(TASK MATERIAL begins)

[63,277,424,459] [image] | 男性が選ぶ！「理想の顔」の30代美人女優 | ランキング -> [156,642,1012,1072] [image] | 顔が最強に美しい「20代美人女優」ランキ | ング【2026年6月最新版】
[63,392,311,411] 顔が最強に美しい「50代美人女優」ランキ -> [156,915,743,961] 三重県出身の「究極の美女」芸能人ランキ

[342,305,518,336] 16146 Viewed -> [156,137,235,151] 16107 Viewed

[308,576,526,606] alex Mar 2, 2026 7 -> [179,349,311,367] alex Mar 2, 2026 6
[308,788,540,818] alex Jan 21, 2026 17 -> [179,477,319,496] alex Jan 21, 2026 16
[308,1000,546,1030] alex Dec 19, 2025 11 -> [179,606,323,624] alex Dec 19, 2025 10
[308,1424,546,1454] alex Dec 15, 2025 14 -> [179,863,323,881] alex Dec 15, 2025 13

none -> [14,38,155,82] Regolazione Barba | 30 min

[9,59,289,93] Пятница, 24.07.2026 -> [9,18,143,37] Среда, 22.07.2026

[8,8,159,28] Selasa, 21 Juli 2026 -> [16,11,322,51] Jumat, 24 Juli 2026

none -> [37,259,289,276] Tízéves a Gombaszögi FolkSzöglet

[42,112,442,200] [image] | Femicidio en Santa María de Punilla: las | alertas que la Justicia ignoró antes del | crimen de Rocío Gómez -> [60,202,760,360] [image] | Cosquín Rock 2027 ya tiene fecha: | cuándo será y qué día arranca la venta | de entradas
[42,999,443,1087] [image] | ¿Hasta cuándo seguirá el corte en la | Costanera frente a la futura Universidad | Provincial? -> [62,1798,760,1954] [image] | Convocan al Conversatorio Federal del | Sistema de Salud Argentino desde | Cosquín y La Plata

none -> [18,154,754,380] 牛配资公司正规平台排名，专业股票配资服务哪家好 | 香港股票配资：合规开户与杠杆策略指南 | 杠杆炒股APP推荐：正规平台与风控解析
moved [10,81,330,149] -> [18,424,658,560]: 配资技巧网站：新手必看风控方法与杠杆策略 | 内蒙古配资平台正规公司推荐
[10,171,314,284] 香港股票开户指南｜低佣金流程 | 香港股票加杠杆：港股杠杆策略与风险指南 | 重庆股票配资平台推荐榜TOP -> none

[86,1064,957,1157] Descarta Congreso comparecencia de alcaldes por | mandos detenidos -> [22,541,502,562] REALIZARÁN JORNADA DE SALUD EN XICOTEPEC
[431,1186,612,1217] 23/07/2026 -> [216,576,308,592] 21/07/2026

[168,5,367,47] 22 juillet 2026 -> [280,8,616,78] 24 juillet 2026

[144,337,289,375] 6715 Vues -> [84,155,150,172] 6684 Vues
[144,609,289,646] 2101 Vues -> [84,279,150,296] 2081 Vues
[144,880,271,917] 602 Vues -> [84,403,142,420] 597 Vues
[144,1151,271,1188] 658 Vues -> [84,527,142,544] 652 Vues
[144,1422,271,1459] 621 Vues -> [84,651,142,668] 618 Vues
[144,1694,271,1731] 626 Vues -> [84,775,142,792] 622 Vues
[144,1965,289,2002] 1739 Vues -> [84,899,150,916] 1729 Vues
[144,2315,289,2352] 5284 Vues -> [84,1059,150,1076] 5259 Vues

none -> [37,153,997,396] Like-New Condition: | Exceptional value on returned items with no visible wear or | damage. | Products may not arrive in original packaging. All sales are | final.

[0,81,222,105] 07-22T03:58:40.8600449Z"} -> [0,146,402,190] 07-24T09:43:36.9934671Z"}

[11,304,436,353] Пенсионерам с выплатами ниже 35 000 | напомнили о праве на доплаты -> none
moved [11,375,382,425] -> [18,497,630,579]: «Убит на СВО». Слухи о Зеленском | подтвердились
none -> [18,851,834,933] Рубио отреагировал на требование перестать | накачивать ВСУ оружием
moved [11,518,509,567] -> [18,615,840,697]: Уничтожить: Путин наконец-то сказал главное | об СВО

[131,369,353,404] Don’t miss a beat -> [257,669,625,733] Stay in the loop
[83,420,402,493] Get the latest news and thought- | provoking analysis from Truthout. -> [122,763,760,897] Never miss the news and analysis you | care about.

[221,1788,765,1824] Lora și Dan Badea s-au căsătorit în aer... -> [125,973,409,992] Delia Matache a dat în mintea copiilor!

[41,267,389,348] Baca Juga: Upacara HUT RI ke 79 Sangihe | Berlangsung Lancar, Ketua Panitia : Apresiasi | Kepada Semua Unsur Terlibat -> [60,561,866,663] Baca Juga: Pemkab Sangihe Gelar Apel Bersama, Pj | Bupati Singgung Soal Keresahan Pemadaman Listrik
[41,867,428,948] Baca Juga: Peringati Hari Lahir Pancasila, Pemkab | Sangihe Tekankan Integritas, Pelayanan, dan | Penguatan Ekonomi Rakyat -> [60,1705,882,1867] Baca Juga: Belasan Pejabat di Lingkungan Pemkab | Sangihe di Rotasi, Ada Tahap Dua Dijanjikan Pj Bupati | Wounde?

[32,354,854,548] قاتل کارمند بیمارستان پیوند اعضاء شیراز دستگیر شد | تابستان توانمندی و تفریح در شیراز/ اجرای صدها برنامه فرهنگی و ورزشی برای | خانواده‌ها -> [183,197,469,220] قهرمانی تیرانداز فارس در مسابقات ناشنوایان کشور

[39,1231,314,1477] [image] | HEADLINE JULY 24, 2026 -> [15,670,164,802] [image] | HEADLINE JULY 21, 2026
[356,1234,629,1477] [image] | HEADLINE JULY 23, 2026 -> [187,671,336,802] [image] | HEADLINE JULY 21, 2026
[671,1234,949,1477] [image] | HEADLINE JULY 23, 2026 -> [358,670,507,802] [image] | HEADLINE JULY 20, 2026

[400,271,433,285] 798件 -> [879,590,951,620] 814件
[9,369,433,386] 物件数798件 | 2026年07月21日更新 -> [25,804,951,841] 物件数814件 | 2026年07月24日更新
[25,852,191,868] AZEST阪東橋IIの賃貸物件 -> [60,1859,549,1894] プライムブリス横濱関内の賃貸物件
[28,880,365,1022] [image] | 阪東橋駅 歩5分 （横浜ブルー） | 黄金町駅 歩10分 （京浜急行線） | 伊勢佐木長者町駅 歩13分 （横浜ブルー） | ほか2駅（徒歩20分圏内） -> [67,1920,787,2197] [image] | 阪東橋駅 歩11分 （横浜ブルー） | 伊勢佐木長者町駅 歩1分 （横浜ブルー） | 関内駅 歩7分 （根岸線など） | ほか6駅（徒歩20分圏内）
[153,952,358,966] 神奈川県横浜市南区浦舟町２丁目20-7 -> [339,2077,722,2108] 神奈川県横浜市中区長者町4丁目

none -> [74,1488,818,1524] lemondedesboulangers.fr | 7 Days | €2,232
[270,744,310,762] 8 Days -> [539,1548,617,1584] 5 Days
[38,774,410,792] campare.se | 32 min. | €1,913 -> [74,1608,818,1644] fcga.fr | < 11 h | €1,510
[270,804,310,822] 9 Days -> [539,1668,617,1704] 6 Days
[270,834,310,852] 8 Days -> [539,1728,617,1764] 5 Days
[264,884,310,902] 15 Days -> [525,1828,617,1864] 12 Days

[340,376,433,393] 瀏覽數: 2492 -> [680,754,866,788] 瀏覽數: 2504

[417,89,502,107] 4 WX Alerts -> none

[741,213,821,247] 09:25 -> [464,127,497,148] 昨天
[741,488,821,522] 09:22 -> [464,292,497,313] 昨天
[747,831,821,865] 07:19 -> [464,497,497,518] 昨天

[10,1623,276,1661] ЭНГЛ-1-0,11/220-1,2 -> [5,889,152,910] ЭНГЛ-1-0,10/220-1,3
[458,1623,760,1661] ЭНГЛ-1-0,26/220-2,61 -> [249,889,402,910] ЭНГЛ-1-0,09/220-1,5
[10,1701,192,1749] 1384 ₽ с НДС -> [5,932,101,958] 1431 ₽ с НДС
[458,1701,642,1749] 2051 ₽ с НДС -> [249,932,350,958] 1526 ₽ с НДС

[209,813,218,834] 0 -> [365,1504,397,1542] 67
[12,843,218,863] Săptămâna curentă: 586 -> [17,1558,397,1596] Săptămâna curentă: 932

(TASK MATERIAL ends)

TASK PROMPT ->
From the entries above, write out only the lines starting at the line that holds "[144,1694,271,1731] 626 Vues" and ending at the line that holds "none -> [18,851,834,933]", keeping both and matching them exactly.

WRITTEN ANSWER ->
[144,1694,271,1731] 626 Vues -> [84,775,142,792] 622 Vues
[144,1965,289,2002] 1739 Vues -> [84,899,150,916] 1729 Vues
[144,2315,289,2352] 5284 Vues -> [84,1059,150,1076] 5259 Vues

none -> [37,153,997,396] Like-New Condition: | Exceptional value on returned items with no visible wear or | damage. | Products may not arrive in original packaging. All sales are | final.

[0,81,222,105] 07-22T03:58:40.8600449Z"} -> [0,146,402,190] 07-24T09:43:36.9934671Z"}

[11,304,436,353] Пенсионерам с выплатами ниже 35 000 | напомнили о праве на доплаты -> none
moved [11,375,382,425] -> [18,497,630,579]: «Убит на СВО». Слухи о Зеленском | подтвердились
none -> [18,851,834,933] Рубио отреагировал на требование перестать | накачивать ВСУ оружием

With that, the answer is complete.